To control and manage the creation of docker containers on the Kubernetes cluster and the appropriate allocation of resource for each model, we created a scheduler component. Its job is to ensure that all the models are properly created and monitor the health of the cluster. If an error occurs, the scheduler is responsible for returning the error and logs to the users and clean-up.
The Final Result
We benchmarked our platform with an ML pipeline previously created by a data scientist. She wanted to try 5 XGBoosts, 5 RandomForests and 5 L1-regularised Logistic Regressions (all sklearn), with a 5-fold cross-validation. That’s equivalent to creating 75 models, and it took in total almost 8 hours when run sequentially. With our new platform, the same pipeline took less than 1h; that’s 8 times faster!
We have now deployed this platform and made it available to all our analysts and data scientists, and can run both on-premise or in cloud.
The Next Steps
One issue that remains is the appropriate provisioning of resource allocated for each container. Some models are single threaded and only require 1 CPU, but some are multi-threaded and will require more CPUs if you want the process to be completed in a short time frame. Also, the amount of RAM required is a function of the size of the dataset.
The simplest way is to always allocate the same resources, regardless of the size of the dataset and the model. However, this will result in an misutilisation of our resources, because some jobs that require very little resources will be given more than what they need, and some jobs requiring a large number of CPUs and RAM won’t be given enough.

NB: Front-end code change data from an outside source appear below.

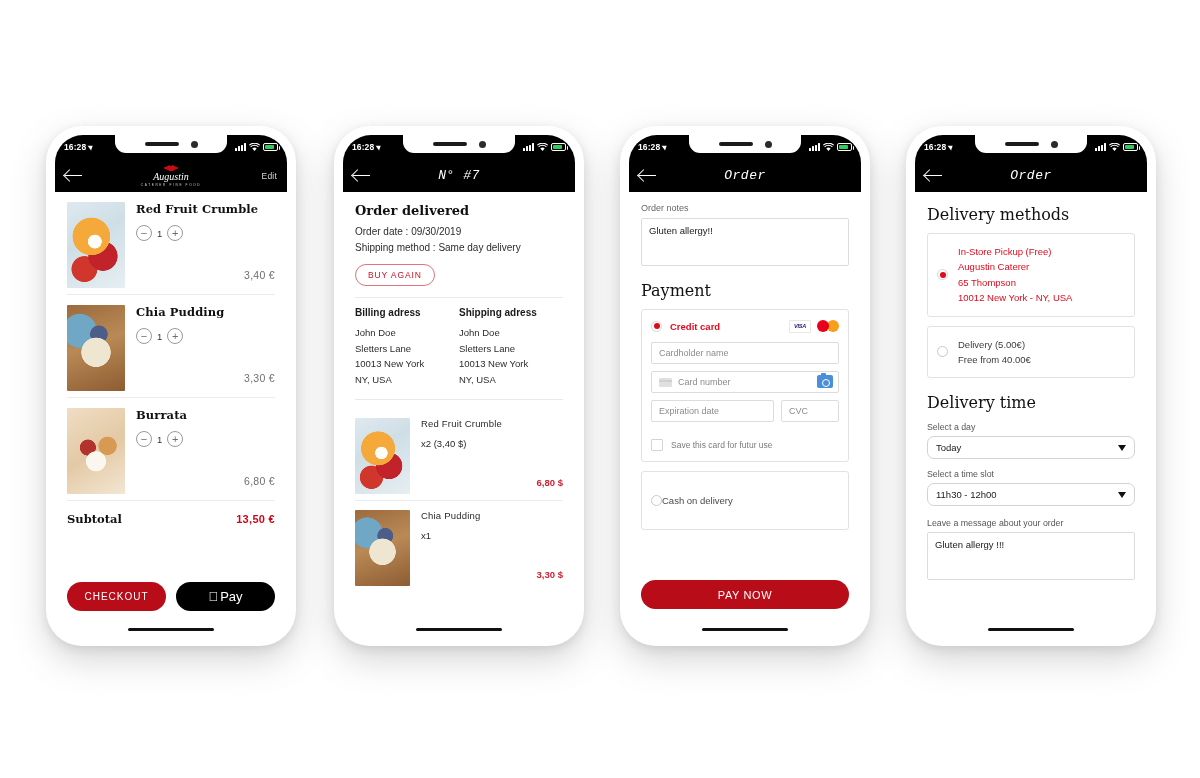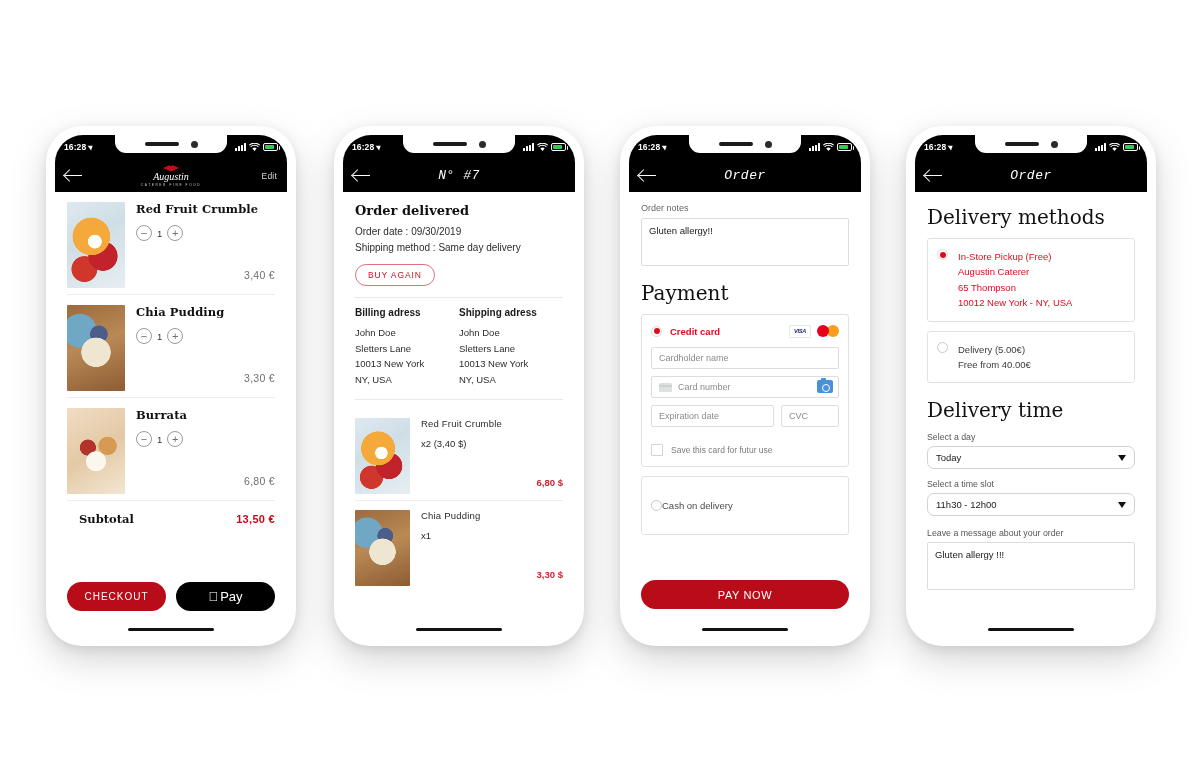--- a/index.html
+++ b/index.html
@@ -143,7 +143,7 @@
   .field-label { font-size:9px; color:#666; margin:11px 0 5px; }
   .textarea-box { border:1px solid #dcdcdc; border-radius:2px; height:48px; padding:6px 7px;
      font-size:9.5px; color:#1a1a1a; }
-  .sec-title { font-family:"DejaVu Serif", serif; font-size:20px; color:#111; margin:15px 0 9px;}
+  .sec-title { font-family:"DejaVu Serif", serif; font-size:16px; color:#111; margin:15px 0 9px;}
   .pay-card { border:1px solid #e2e2e2; border-radius:3px; padding:9px 9px 10px;}
   .pay-head { display:flex; align-items:center; justify-content:space-between; margin-bottom:9px;}
   .radio-line { display:flex; align-items:center; gap:8px;}

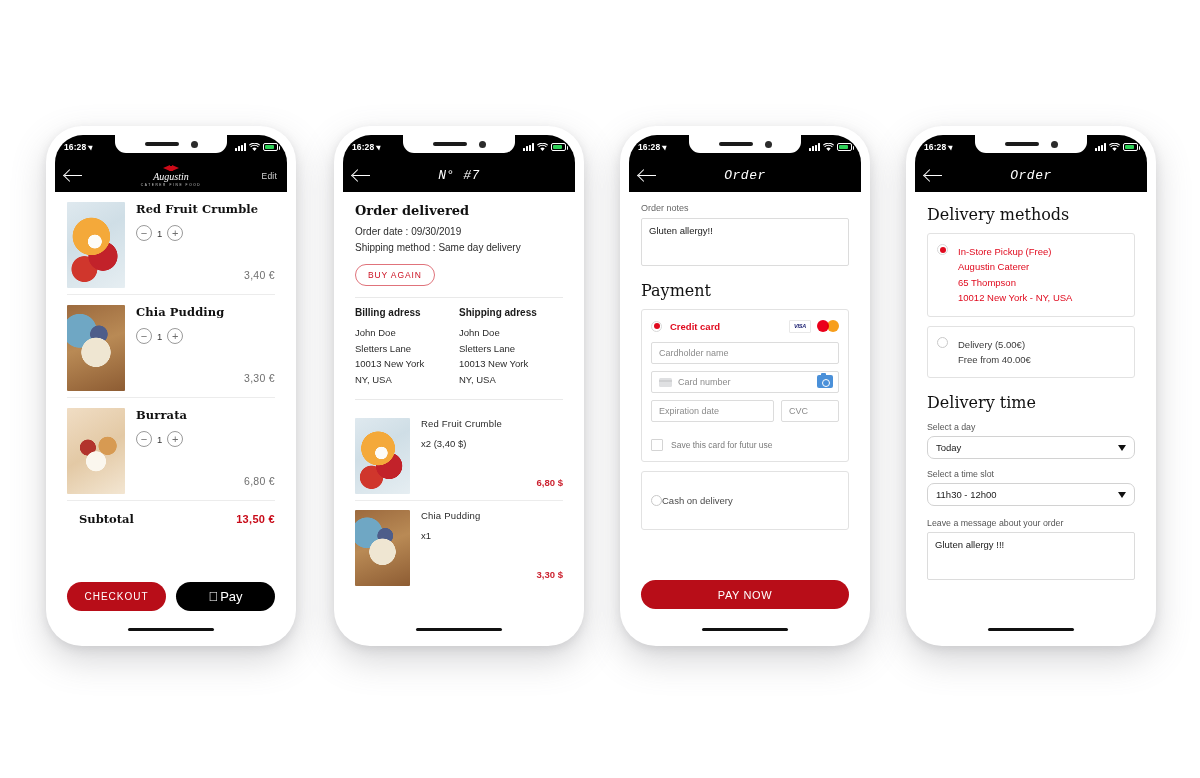--- a/index.html
+++ b/index.html
@@ -182,7 +182,7 @@
      font-size:11px; letter-spacing:.6px; cursor:pointer;}
 
   
-  .dm-card { border:1px solid #e2e2e2; border-radius:3px; padding:10px 9px; display:flex; gap:10px; align-items:flex-start;}
+  .dm-card { border:1px solid #e2e2e2; border-radius:3px; padding:10px 9px; display:flex; gap:10px; align-items:center;}
   .dm-lines { font-size:9.5px; line-height:1.62; color:#e00a1e;}
   .dm-lines.grey { color:#3b3b3b;}
   .sel { border:1px solid #d2d2d2; border-radius:7px; height:23px; display:flex; align-items:center;

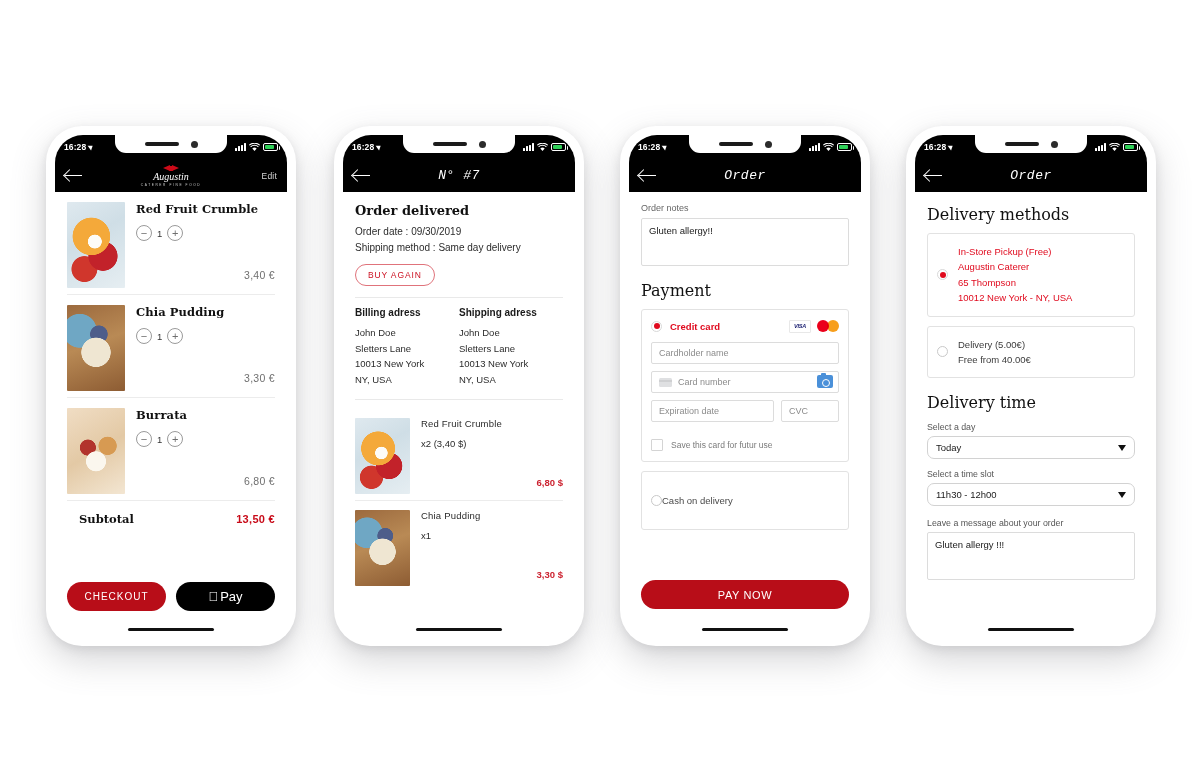--- a/index.html
+++ b/index.html
@@ -113,7 +113,7 @@
   .qty { font-size:9.5px; color:#333; }
   .price { position:absolute; right:0; bottom:7px; font-size:10.5px; color:#6f6f6f; letter-spacing:.3px;}
   .subtotal-row { display:flex; justify-content:space-between; align-items:center; padding:11px 0 0;}
-  .subtotal-label { font-family:"DejaVu Serif", serif;font-weight:bold;font-size:11.5px;color:#111;margin-left:12px;}
+  .subtotal-label { font-family:"DejaVu Serif", serif;font-weight:bold;font-size:11.5px;color:#111;}
   .subtotal-val { font-size:11px; font-weight:bold; color:#c80a18; letter-spacing:.3px;}
   .cta-row { position:absolute; bottom:26px; left:12px; right:12px; display:flex; gap:10px;}
   .btn-checkout { flex:1; background:#b80d18; color:#fff; border-radius:18px; height:29px;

Tailoring the number of CPUs and RAM for each container based on both the ML algorithm and the size dataset is not trivial, but we are currently working on a new component for our stack that relies on ML to predict what amount of resources should be allocated for a job, but also the probability of getting an error and the expected runtime to completion. As of now only the latter has been implemented, meaning we can successfully predict the runtime of a pipeline with a precision of ±30s.